== Problem description ==
Where the word "teams" occurs in a line of the listing, please copy the line.

== The records ==
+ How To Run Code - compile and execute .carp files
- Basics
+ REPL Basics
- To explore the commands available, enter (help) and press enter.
...
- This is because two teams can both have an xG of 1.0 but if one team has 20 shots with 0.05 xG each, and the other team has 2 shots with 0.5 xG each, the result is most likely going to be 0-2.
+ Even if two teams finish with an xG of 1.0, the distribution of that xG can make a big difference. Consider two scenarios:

== Solved problem ==
- This is because two teams can both have an xG of 1.0 but if one team has 20 shots with 0.05 xG each, and the other team has 2 shots with 0.5 xG each, the result is most likely going to be 0-2.
+ Even if two teams finish with an xG of 1.0, the distribution of that xG can make a big difference. Consider two scenarios:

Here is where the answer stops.